İtiraz eden borçlu, sözleşmenin yasada aranan şekil şartlarına haiz olmadığından geçerli olmadığını, bu bağlamda deniz alacağı vasfında olmadığını, sözleşmede teminat olarak alınan bonoların bulunduğunu, ihtiyati haciz koşullarının bulunmadığını belirterek ihtiyati hacze itirazda bulunmuştur.
Uyuşmazlık talebe konu alacağın deniz alacağı olup olmadığı noktasında toplanmaktadır.
TTK m.1007/I hükmü uyarınca, sicile kayıtlı gemi payının mülkiyeti, malik ile iktisap edenin bu hususta anlaşmaları ile devralana geçer. Anlaşmanın yazılı şekilde yapılması ve imzaların noterce onaylanması şarttır. Bu durumda somut olayda, sicile kayıtlı gemi payının devrine ilişkin sözleşmenin yasada aranan resmi şekil şartına haiz olmadığı ihtilafsız ise de, talebe konu alacağın sadece geminin yarı hissesinin satışından kaynaklanmadığı, geminin işletilmesi nedeniyle yapılan harcamalar ve elde edilen hasılat sonucunda kalan alacağı da kapsadığı bu itibarla TTK.nın 1352/I-f maddesi gereğince; “Bir çarter parti düzenlenmiş olup olmadığına bakılmaksızın, geminin kullanılması veya kiralanması amacıyla yapılmış her türlü sözleşme,” bağlamında talebe konu alacağın deniz alacağı vasfında olduğu sonuç ve kanaatine varılmıştır.
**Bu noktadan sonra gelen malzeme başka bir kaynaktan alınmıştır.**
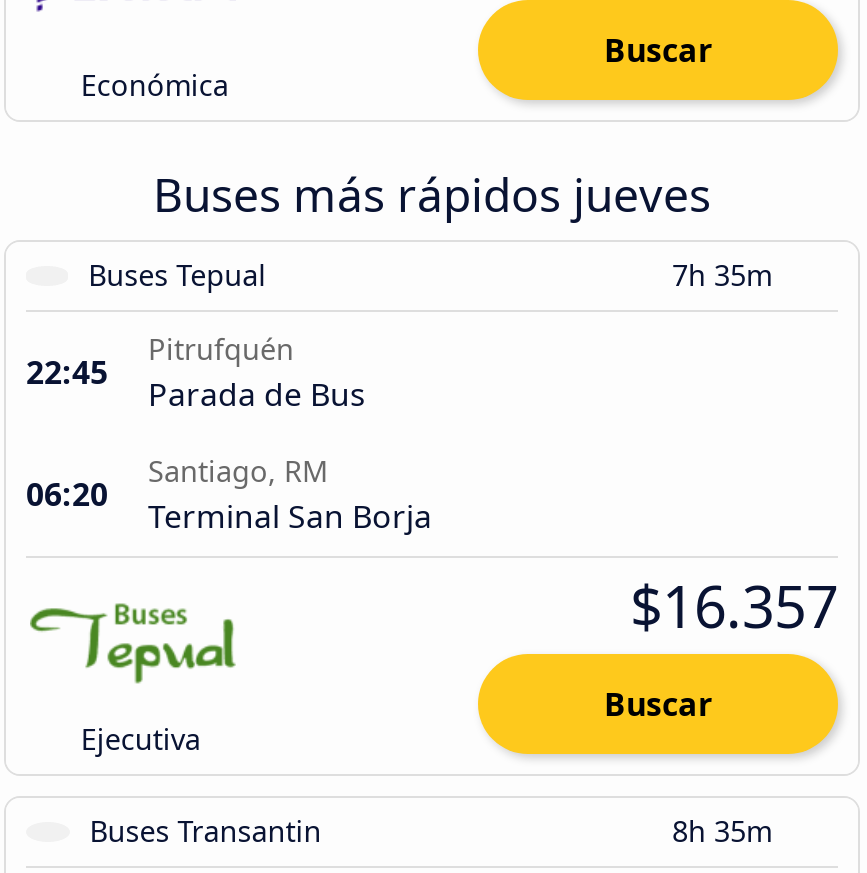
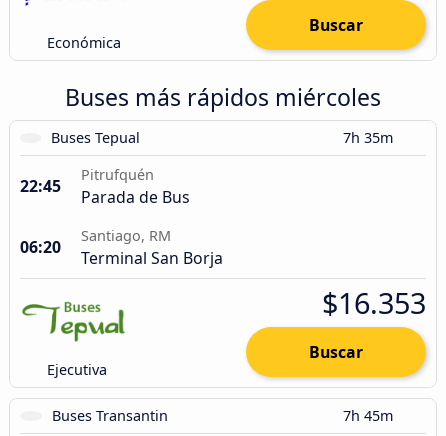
- Buses más rápidos jueves
+ Buses más rápidos miércoles

- $16.357
+ $16.353

- 8h 35m
+ 7h 45m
Diğer taraftan deniz alacağının bir kambiyo senedine veya diğer bir kıymetli evraka bağlanmış olmasının geminin ihtiyati haczine engel teşkil etmez (TTK md 1353/II).
Açıklanan bu gerekçelerle HMK.’nın 353/1.b.1.maddesi uyarınca dosya üzerinde yapılan inceleme sonucunda, istinaf başvurusunun esastan reddine dair aşağıdaki karar verilmiştir.
KARAR: Gerekçesi yukarıda açıklanan nedenlerle;
1-İtiraz edenin istinaf başvurusunun esastan reddine,
2-İtiraz eden tarafından yatırılan istinaf başvuru harçlarının Hazineye irad kaydına,
3-İtiraz eden tarafından istinaf kanun yoluna başvuru için yapılan masrafların kendi üzerinde bırakılmasına,
4-Gerekçeli kararın bir örneğinin ilk derece mahkemesince taraf vekillerine tebliğine,
5-Dosyanın kararı veren ilk derece mahkemesine gönderilmesine dair;
HMK.353/1.b.1.maddesi uyarınca dosya üzerinde yapılan inceleme sonucunda, oybirliğiyle ve kesin olarak karar verildi.19/04/2018
KANUN YOLU : HMK 362/1.f ve İİK 265/son maddeleri uyarınca karar kesindir.